Route information
- Maintained by eThekwini Metropolitan Municipality
- Length: 6.5 km (4.0 mi)

Major junctions
- South-east end: M4 in uMhlanga Rocks
- M12 in uMhlanga N2 in uMhlanga/Mount Edgecombe
- North-west end: R102 in Mount Edgecombe

Location
- Country: South Africa
- Towns: uMhlanga, Mount Edgecombe

Highway system
- Numbered routes of South Africa;
| ← M39 |  | → M43 |

= M41 (Durban) =

Metropolitan route in eThekwini, South Africa

The M41 is a metropolitan route in the eThekwini Metropolitan Municipality, South Africa linking uMhlanga to Mount Edgecombe and Phoenix, north of the city of Durban.

== Route ==
The M41 begins at the M4 (Leo Boyd Highway) interchange in uMhlanga Rocks and runs as a double-carriageway freeway for its entire length. At this interchange, drivers on the M41 are restricted to exiting southbound onto the M4 towards Durban, while only those traveling northbound on the M4 can enter the M41. The road ascends the uMhlanga ridge, running northwards along the edge of La Lucia and separating the business districts of Ridgeside and La Lucia Ridge. It reaches the Ridgeside Drive off-ramp shortly after.

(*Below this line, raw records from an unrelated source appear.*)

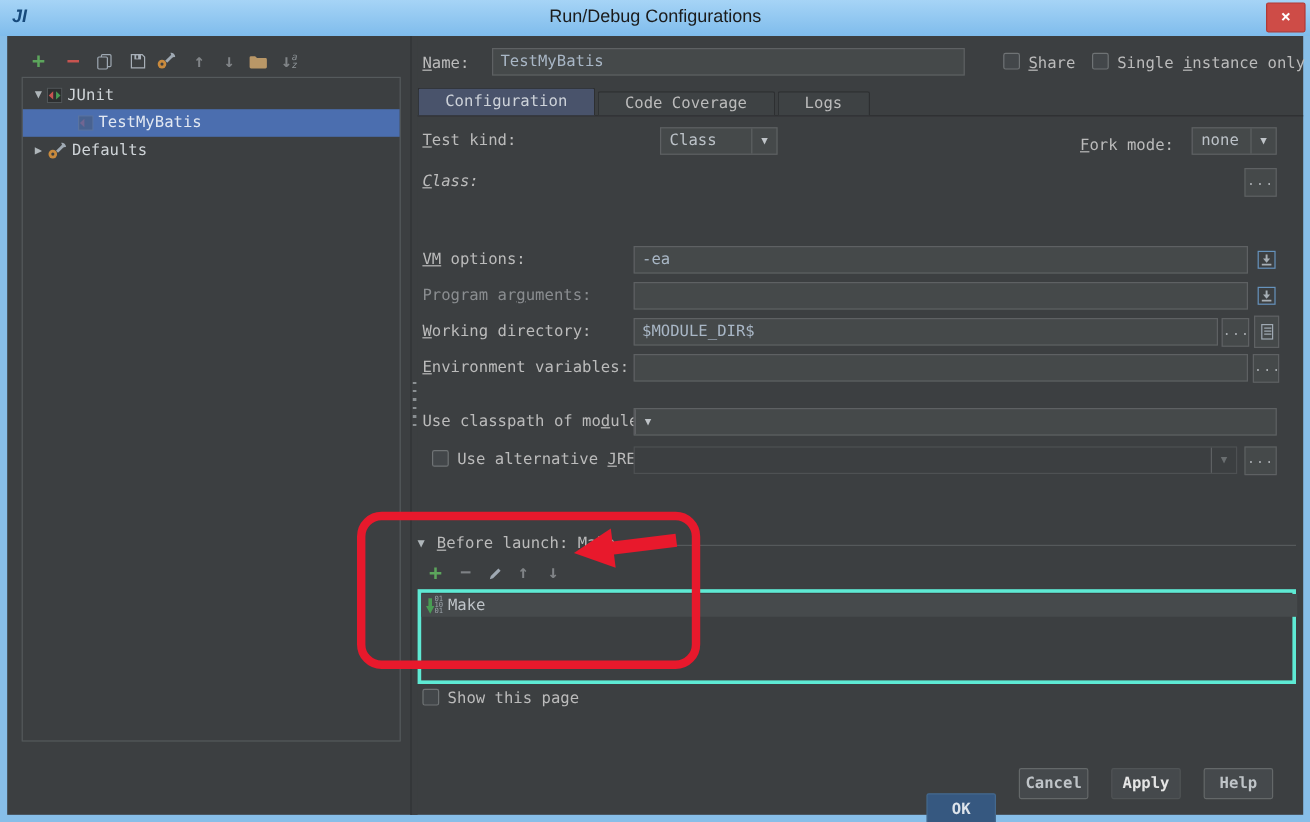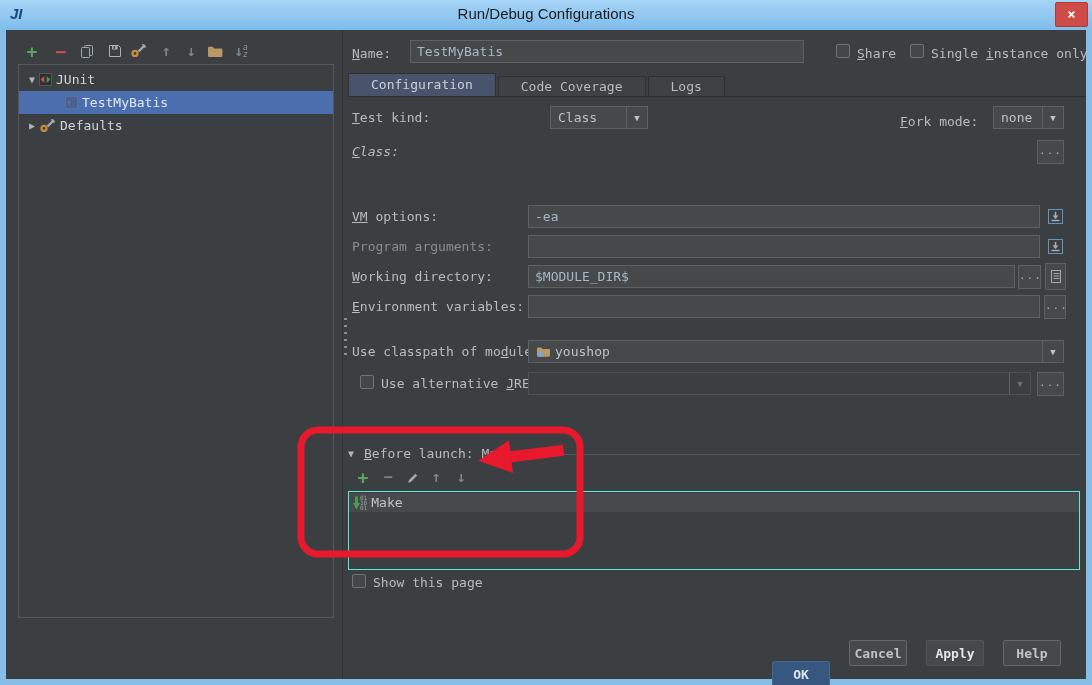--- a/index.html
+++ b/index.html
@@ -71,21 +71,21 @@
   .tab { border:1px solid #2D2F31; border-bottom:none; background:#3E4244; color:#BBBBBB;
          padding:0 22px; height:20px; line-height:19px; cursor:pointer; margin-right:2px;
          border-radius:2px 2px 0 0; }
   .tab.selected { background:#49536B; color:#CDD2D9; height:23px; line-height:22px; }
 
   .bl-line { position:absolute; height:1px; background:#55595B; }
   .bl-icon { position:absolute; top:437px; width:18px; height:20px; display:flex;
              align-items:center; justify-content:center; font-size:15px; }
 
   .list-box { position:absolute; left:342px; top:461px; width:732px; height:79px;
-              border:1px solid #5eead4; background:#3C3F41; }
+              border:3px solid #5eead4; background:#3C3F41; }
   .list-row { position:absolute; left:0; top:1px; width:730px; height:19px; background:#464A4C;
               display:flex; align-items:center; padding-left:4px; gap:4px; color:#BFC4C8; }
   .make-icon { display:flex; align-items:center; }
   .bin-digits { display:flex; flex-direction:column; font-size:6px; line-height:5px; color:#9AA2A8; }
 
   .btn { position:absolute; top:610px; width:58px; height:26px; background:#45494C;
          border:1px solid #646869; border-radius:2px; color:#BFC4C8;
          font-family:"DejaVu Sans Mono", monospace; font-size:13px; font-weight:bold; cursor:pointer; }
   .btn.primary { background:#365880; border-color:#44698E; color:#DDE3EA; }
   .btn.disabled { color:#e5e5e5; border-color:#505456; cursor:default; }
@@ -245,27 +245,20 @@
         <path d="M3.5 4.5 h6 M3.5 7 h6 M3.5 9.5 h6" stroke="#9FA9B3"></path>
       </svg>
     </div>
 
     <span class="lbl" style="left:346px; top:269px;"><u>E</u><span>nvironment variables:</span></span>
     <input class="tfield" style="left: 522px; top: 265px; width: 512px;" value="">
     <div class="sq-btn" style="left:1038px; top:265px; width:22px;">...</div>
 
     <span class="lbl" style="left:346px; top:314px;"><span>Use classpath of mo</span><u>d</u><span>ule:</span></span>
     <div class="combo" style="left:522px; top:310px; width:536px;">
-      <span class="val">
-        <svg width="15" height="12" viewBox="0 0 15 12">
-          <path d="M1 2.6 q0-1.1 1.1-1.1 h3 l1.4 1.4 h6.4 q1.1 0 1.1 1.1 v5.6 q0 1.1-1.1 1.1 H2.1 q-1.1 0-1.1-1.1z" fill="#B99767"></path>
-          <rect x="1.8" y="6.4" width="5" height="4.2" fill="#6FA8DC"></rect>
-        </svg>
-        <span>youshop</span>
-      </span>
       <span class="arrow">▼</span>
     </div>
 
     <span class="cb" style="left:354px; top:345px;"></span>
     <span class="lbl" style="left:375px; top:346px;"><span>Use alternative </span><u>J</u><span>RE:</span></span>
     <div class="combo disabled" style="left:522px; top:342px; width:503px;">
       <span class="val"></span>
       <span class="arrow">▼</span>
     </div>
     <div class="sq-btn" style="left:1031px; top:342px; width:27px;">...</div>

Once the M41 crests the ridge, it veers north-west, where it intersects the M12 uMhlanga Rocks Drive, dividing the suburbs of uMhlanga Ridge and La Lucia Ridge. As it proceeds further, it connects with the Millennium Way off-ramp before reaching the N2 highway at the Mount Edgecombe Interchange.

After crossing the N2, the M41 continues northwest, with Mount Edgecombe on its southern side and Cornubia to the north, eventually reaching the Flanders Drive off-ramp. Shortly after this, it ends at an interchange with the R102, positioned between Mount Edgecombe and Phoenix.